# WHAT IS BEING ASKED:
Reproduce all lines of the listing below in which the word "justify" occurs.

Segment Start: RECORD SET

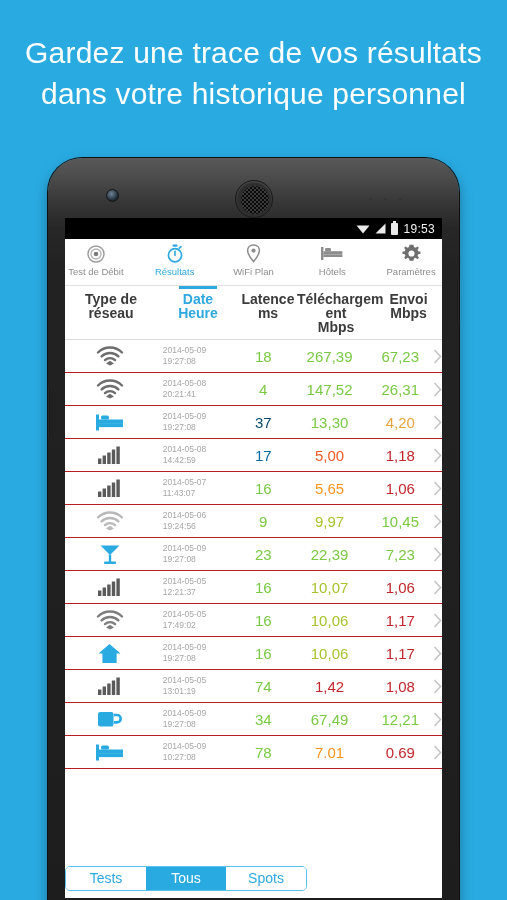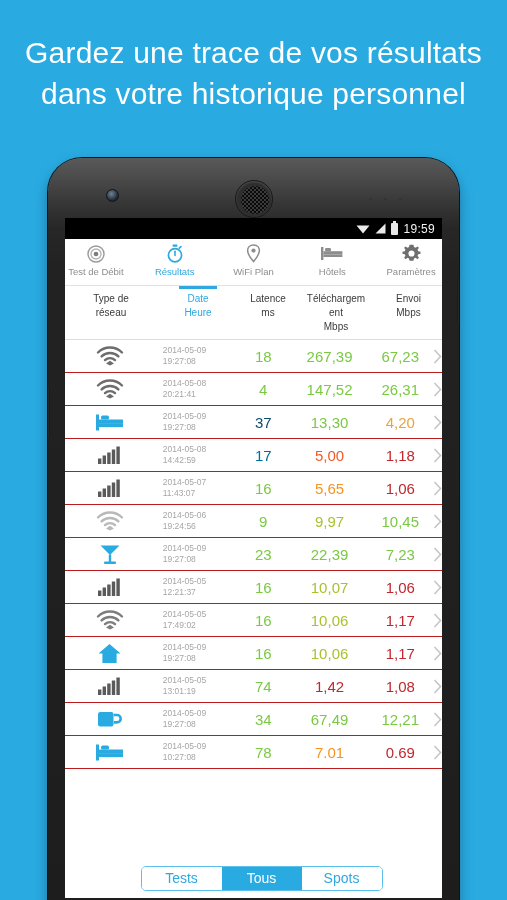--- a/index.html
+++ b/index.html
@@ -107,21 +107,21 @@
   .tab { flex: 1; text-align: center; position: relative; }
   .tab .ticon { height: 21px; display: flex; align-items: center; justify-content: center; }
   .tab .tlabel { font-size: 9.5px; color: #8d8d8d; margin-top: 2px; display: block; }
   .tab.active .tlabel { color: #2fa8e0; }
 
   
   .colhead {
     display: flex; border-bottom: 1px solid #dcdcdc;
     padding: 6px 0 5px 0;
   }
-  .colhead > div { font-size: 10px; color: #3b3b3b; text-align: center; line-height: 14px; }
+  .colhead > div { font-size: 14px; color: #3b3b3b; text-align: center; line-height: 14px; font-weight: bold; }
   .ch-type { width: 92px; }
   .ch-date { width: 82px; color: #2fa8e0 !important; position: relative; }
   .ch-date .sortbar {
     position: absolute; left: 22px; top: -6px; width: 38px; height: 2.5px; background: #2fa8e0;
   }
   .ch-lat  { width: 58px; }
   .ch-dl   { width: 78px; }
   .ch-up   { width: 67px; }
 
   
@@ -133,22 +133,22 @@
   }
   .c-icon { width: 92px; display: flex; align-items: center; justify-content: center; }
   .c-date { width: 82px; color: #a6a6a6; font-size: 8.5px; line-height: 11px; padding-left: 8px;}
   .c-lat  { width: 58px; text-align: center; font-size: 15px; }
   .c-dl   { width: 78px; text-align: center; font-size: 15px; }
   .c-up   { width: 67px; text-align: center; font-size: 15px; }
   .c-chev { flex: 1; display: flex; align-items: center; justify-content: center; }
 
   
   .segwrap {
-    position: absolute; left: 8px; bottom: 0; width: 377px; height: 40px;
-    background: #fff; display: flex; align-items: center; justify-content: center;
+    position: absolute; left: 0; bottom: 0; width: 377px; height: 40px;
+    background: #fff; display: flex; align-items: center; justify-content: flex-start;
   }
   .seg {
     display: flex; border: 1px solid #5cc0ec; border-radius: 5px; overflow: hidden;
     height: 25px;
   }
   .seg div {
     width: 80px; text-align: center; line-height: 23px;
     font-size: 14px; color: #2fa8e0; background: #fff;
   }
   .seg div.on { background: #29abe2; color: #fff; }
@@ -174,21 +174,21 @@
   <div class="screen">
 
     <div class="statusbar">
       <svg class="sb-ico" width="14" height="11" viewBox="0 0 14 11">
         <path d="M0.5 2.5 L7 10.5 L13.5 2.5 Z" fill="#eaeaea"></path>
       </svg>
       <svg class="sb-ico" width="11" height="11" viewBox="0 0 11 11">
         <path d="M10.5 0.5 L10.5 10.5 L0.5 10.5 Z" fill="#eaeaea"></path>
       </svg>
       <div class="sb-batt"></div>
-      <span class="sb-clock">19:59</span>
+      <span class="sb-clock">19:53</span>
     </div>
 
     <div class="tabbar">
 
       <div class="tab">
         <div class="ticon">
           <svg width="18" height="18" viewBox="0 0 18 18">
             <circle cx="9" cy="9" r="8" fill="none" stroke="#9a9a9a" stroke-width="1.4"></circle>
             <circle cx="9" cy="9" r="5" fill="none" stroke="#b5b5b5" stroke-width="1.4"></circle>
             <circle cx="9" cy="9" r="2.3" fill="#7d7d7d"></circle>

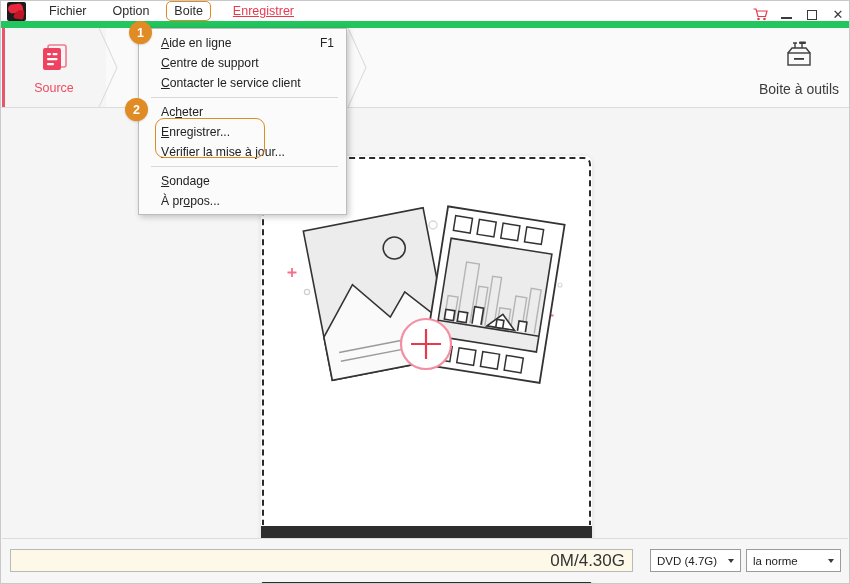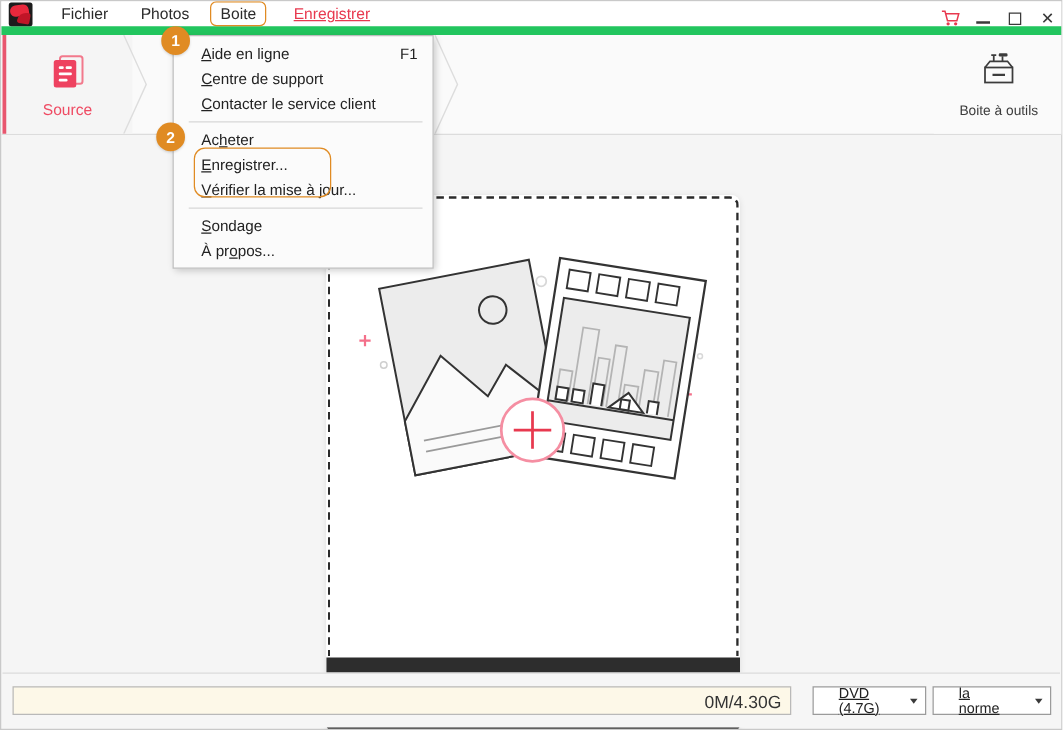--- a/index.html
+++ b/index.html
@@ -114,21 +114,21 @@
     pointer-events: none;
   }
   .chevron svg { display: block; }
 
   .toolbox-btn {
     position: absolute; right: 0; top: 0; width: 104px; height: 79px;
     display: flex; flex-direction: column; align-items: center; justify-content: center;
     background: #fafafa;
     cursor: pointer;
   }
-  .toolbox-btn .tb-label { font-size: 11px; color: #3c3c3c; margin-top: 8px; }
+  .toolbox-btn .tb-label { font-size: 14px; color: #3c3c3c; margin-top: 8px; }
 
   
   .dropdown {
     position: absolute;
     left: 137px; top: 27px;
     width: 209px;
     background: #fbfbfb;
     border: 1px solid #bdbdbd;
     box-shadow: 2px 2px 6px rgba(0,0,0,0.22);
     padding: 4px 0 3px 0;
@@ -240,32 +240,31 @@
   }
   .capacity-bar {
     position: absolute; left: 8px; top: 10px;
     width: 623px; height: 23px;
     background: #fdf8e8;
     border: 1px solid #b9b9b9;
     box-sizing: border-box;
     display: flex; align-items: center; justify-content: flex-end;
   }
   .capacity-bar .cap-text {
-    font-size: 14px; color: #333; padding-right: 7px;
+    font-size: 17px; color: #333; padding-right: 7px;
   }
   .sel {
     position: absolute; top: 10px; height: 23px;
     background: #ffffff;
     border: 1px solid #9b9b9b;
     box-sizing: border-box;
     display: flex; align-items: center;
     font-size: 11.5px; color: #222;
-    padding-left: 20px;
+    padding-left: 6px;
     cursor: pointer;
-    text-decoration: underline;
   }
   #disc-select { left: 648px; width: 91px; }
   #standard-select { left: 744px; width: 95px; gap: 20px; }
   .sel .arrow {
     margin-left: auto; margin-right: 6px;
     width: 0; height: 0;
     border-left: 3.5px solid transparent;
     border-right: 3.5px solid transparent;
     border-top: 4.5px solid #3a3a3a;
   }
@@ -275,21 +274,21 @@
 
 <div id="app">
 
   <div class="titlebar">
     <div class="logo">
       <div class="swoosh"></div>
       <div class="swoosh2"></div>
     </div>
 
     <div class="menu-root first">Fichier</div>
-    <div class="menu-root">Photos</div>
+    <div class="menu-root">Option</div>
     <div class="menu-root active">Boite</div>
 
     <div class="register-link">Enregistrer</div>
 
     <div class="win-controls">
       <div class="wc">
         <span class="cart">
           <svg width="15" height="13" viewBox="0 0 15 13">
             <path d="M0.5 1 L3 1 L5 8.5 L12.5 8.5 L14 3 L3.6 3" fill="none" stroke="#e8394f" stroke-width="1.2"></path>
             <circle cx="5.5" cy="11" r="1.3" fill="#e8394f"></circle>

Segment End: RECORD SET

# WORKED SOLUTION:
   .tab .ticon { height: 21px; display: flex; align-items: center; justify-content: center; }
   .c-icon { width: 92px; display: flex; align-items: center; justify-content: center; }
   .c-chev { flex: 1; display: flex; align-items: center; justify-content: center; }
-    background: #fff; display: flex; align-items: center; justify-content: center;
+    background: #fff; display: flex; align-items: center; justify-content: flex-start;
     display: flex; flex-direction: column; align-items: center; justify-content: center;
     display: flex; align-items: center; justify-content: flex-end;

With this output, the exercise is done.